What the task requires:
Word for word, restate the records that appear below.

Extracted entries:

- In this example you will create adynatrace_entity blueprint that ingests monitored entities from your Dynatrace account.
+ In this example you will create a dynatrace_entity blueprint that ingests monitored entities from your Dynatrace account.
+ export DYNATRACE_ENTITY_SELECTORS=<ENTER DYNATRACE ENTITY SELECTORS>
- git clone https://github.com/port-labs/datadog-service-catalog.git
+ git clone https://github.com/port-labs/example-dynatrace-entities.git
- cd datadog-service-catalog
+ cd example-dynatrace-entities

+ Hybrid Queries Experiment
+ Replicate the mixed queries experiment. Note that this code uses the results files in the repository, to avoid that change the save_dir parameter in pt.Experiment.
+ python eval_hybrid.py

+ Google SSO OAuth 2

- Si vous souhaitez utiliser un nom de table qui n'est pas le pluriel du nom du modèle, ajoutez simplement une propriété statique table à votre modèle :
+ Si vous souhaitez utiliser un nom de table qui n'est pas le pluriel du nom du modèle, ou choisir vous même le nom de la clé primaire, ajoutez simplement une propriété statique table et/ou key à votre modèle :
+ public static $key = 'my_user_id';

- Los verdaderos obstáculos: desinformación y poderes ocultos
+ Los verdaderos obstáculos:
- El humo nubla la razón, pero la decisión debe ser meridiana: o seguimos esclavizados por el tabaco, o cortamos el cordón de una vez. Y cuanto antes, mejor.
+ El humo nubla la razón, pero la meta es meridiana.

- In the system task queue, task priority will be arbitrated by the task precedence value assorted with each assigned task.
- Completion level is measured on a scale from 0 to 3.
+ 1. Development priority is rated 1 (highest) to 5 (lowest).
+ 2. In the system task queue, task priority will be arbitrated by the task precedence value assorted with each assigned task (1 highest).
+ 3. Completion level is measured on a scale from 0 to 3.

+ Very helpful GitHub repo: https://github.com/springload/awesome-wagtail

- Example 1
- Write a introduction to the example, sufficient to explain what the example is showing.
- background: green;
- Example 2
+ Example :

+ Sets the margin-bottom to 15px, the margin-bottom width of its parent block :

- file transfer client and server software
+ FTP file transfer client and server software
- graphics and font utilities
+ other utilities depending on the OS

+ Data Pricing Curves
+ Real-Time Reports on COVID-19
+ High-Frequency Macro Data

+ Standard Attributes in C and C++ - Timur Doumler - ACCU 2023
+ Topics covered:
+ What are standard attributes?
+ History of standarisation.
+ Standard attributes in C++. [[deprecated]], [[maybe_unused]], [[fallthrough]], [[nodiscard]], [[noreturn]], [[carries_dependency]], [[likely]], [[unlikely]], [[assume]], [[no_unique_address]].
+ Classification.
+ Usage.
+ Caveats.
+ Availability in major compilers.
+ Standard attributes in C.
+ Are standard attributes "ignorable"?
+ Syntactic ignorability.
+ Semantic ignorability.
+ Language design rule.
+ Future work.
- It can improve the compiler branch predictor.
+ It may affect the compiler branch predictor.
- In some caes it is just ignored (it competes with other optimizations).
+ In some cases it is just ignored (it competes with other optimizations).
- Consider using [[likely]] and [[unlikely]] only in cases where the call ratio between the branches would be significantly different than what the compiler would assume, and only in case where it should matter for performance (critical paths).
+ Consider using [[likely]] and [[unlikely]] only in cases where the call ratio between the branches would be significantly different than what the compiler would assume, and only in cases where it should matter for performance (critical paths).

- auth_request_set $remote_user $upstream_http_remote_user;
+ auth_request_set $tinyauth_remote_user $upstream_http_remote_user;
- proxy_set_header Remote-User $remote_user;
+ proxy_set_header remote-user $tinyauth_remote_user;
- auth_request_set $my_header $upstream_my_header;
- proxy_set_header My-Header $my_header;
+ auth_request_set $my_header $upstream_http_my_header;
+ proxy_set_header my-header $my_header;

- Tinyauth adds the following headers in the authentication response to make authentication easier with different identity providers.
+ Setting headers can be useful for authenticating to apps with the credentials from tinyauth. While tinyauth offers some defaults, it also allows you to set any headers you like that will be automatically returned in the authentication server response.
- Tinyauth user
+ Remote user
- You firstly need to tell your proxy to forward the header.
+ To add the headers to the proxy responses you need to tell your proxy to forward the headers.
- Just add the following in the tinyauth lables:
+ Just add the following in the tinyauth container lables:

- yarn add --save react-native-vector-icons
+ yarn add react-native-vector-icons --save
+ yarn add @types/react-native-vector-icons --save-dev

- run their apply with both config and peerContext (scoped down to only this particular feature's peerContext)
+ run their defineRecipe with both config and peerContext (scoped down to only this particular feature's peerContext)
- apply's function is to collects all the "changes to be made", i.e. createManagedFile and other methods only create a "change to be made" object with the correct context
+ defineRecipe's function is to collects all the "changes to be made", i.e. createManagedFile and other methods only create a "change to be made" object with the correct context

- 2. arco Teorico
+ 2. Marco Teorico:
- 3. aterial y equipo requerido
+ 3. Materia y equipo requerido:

Task answer:
- In this example you will create adynatrace_entity blueprint that ingests monitored entities from your Dynatrace account.
+ In this example you will create a dynatrace_entity blueprint that ingests monitored entities from your Dynatrace account.
+ export DYNATRACE_ENTITY_SELECTORS=<ENTER DYNATRACE ENTITY SELECTORS>
- git clone https://github.com/port-labs/datadog-service-catalog.git
+ git clone https://github.com/port-labs/example-dynatrace-entities.git
- cd datadog-service-catalog
+ cd example-dynatrace-entities

+ Hybrid Queries Experiment
+ Replicate the mixed queries experiment. Note that this code uses the results files in the repository, to avoid that change the save_dir parameter in pt.Experiment.
+ python eval_hybrid.py

+ Google SSO OAuth 2

- Si vous souhaitez utiliser un nom de table qui n'est pas le pluriel du nom du modèle, ajoutez simplement une propriété statique table à votre modèle :
+ Si vous souhaitez utiliser un nom de table qui n'est pas le pluriel du nom du modèle, ou choisir vous même le nom de la clé primaire, ajoutez simplement une propriété statique table et/ou key à votre modèle :
+ public static $key = 'my_user_id';

- Los verdaderos obstáculos: desinformación y poderes ocultos
+ Los verdaderos obstáculos:
- El humo nubla la razón, pero la decisión debe ser meridiana: o seguimos esclavizados por el tabaco, o cortamos el cordón de una vez. Y cuanto antes, mejor.
+ El humo nubla la razón, pero la meta es meridiana.

- In the system task queue, task priority will be arbitrated by the task precedence value assorted with each assigned task.
- Completion level is measured on a scale from 0 to 3.
+ 1. Development priority is rated 1 (highest) to 5 (lowest).
+ 2. In the system task queue, task priority will be arbitrated by the task precedence value assorted with each assigned task (1 highest).
+ 3. Completion level is measured on a scale from 0 to 3.

+ Very helpful GitHub repo: https://github.com/springload/awesome-wagtail

- Example 1
- Write a introduction to the example, sufficient to explain what the example is showing.
- background: green;
- Example 2
+ Example :

+ Sets the margin-bottom to 15px, the margin-bottom width of its parent block :

- file transfer client and server software
+ FTP file transfer client and server software
- graphics and font utilities
+ other utilities depending on the OS

+ Data Pricing Curves
+ Real-Time Reports on COVID-19
+ High-Frequency Macro Data

+ Standard Attributes in C and C++ - Timur Doumler - ACCU 2023
+ Topics covered:
+ What are standard attributes?
+ History of standarisation.
+ Standard attributes in C++. [[deprecated]], [[maybe_unused]], [[fallthrough]], [[nodiscard]], [[noreturn]], [[carries_dependency]], [[likely]], [[unlikely]], [[assume]], [[no_unique_address]].
+ Classification.
+ Usage.
+ Caveats.
+ Availability in major compilers.
+ Standard attributes in C.
+ Are standard attributes "ignorable"?
+ Syntactic ignorability.
+ Semantic ignorability.
+ Language design rule.
+ Future work.
- It can improve the compiler branch predictor.
+ It may affect the compiler branch predictor.
- In some caes it is just ignored (it competes with other optimizations).
+ In some cases it is just ignored (it competes with other optimizations).
- Consider using [[likely]] and [[unlikely]] only in cases where the call ratio between the branches would be significantly different than what the compiler would assume, and only in case where it should matter for performance (critical paths).
+ Consider using [[likely]] and [[unlikely]] only in cases where the call ratio between the branches would be significantly different than what the compiler would assume, and only in cases where it should matter for performance (critical paths).

- auth_request_set $remote_user $upstream_http_remote_user;
+ auth_request_set $tinyauth_remote_user $upstream_http_remote_user;
- proxy_set_header Remote-User $remote_user;
+ proxy_set_header remote-user $tinyauth_remote_user;
- auth_request_set $my_header $upstream_my_header;
- proxy_set_header My-Header $my_header;
+ auth_request_set $my_header $upstream_http_my_header;
+ proxy_set_header my-header $my_header;

- Tinyauth adds the following headers in the authentication response to make authentication easier with different identity providers.
+ Setting headers can be useful for authenticating to apps with the credentials from tinyauth. While tinyauth offers some defaults, it also allows you to set any headers you like that will be automatically returned in the authentication server response.
- Tinyauth user
+ Remote user
- You firstly need to tell your proxy to forward the header.
+ To add the headers to the proxy responses you need to tell your proxy to forward the headers.
- Just add the following in the tinyauth lables:
+ Just add the following in the tinyauth container lables:

- yarn add --save react-native-vector-icons
+ yarn add react-native-vector-icons --save
+ yarn add @types/react-native-vector-icons --save-dev

- run their apply with both config and peerContext (scoped down to only this particular feature's peerContext)
+ run their defineRecipe with both config and peerContext (scoped down to only this particular feature's peerContext)
- apply's function is to collects all the "changes to be made", i.e. createManagedFile and other methods only create a "change to be made" object with the correct context
+ defineRecipe's function is to collects all the "changes to be made", i.e. createManagedFile and other methods only create a "change to be made" object with the correct context

- 2. arco Teorico
+ 2. Marco Teorico:
- 3. aterial y equipo requerido
+ 3. Materia y equipo requerido:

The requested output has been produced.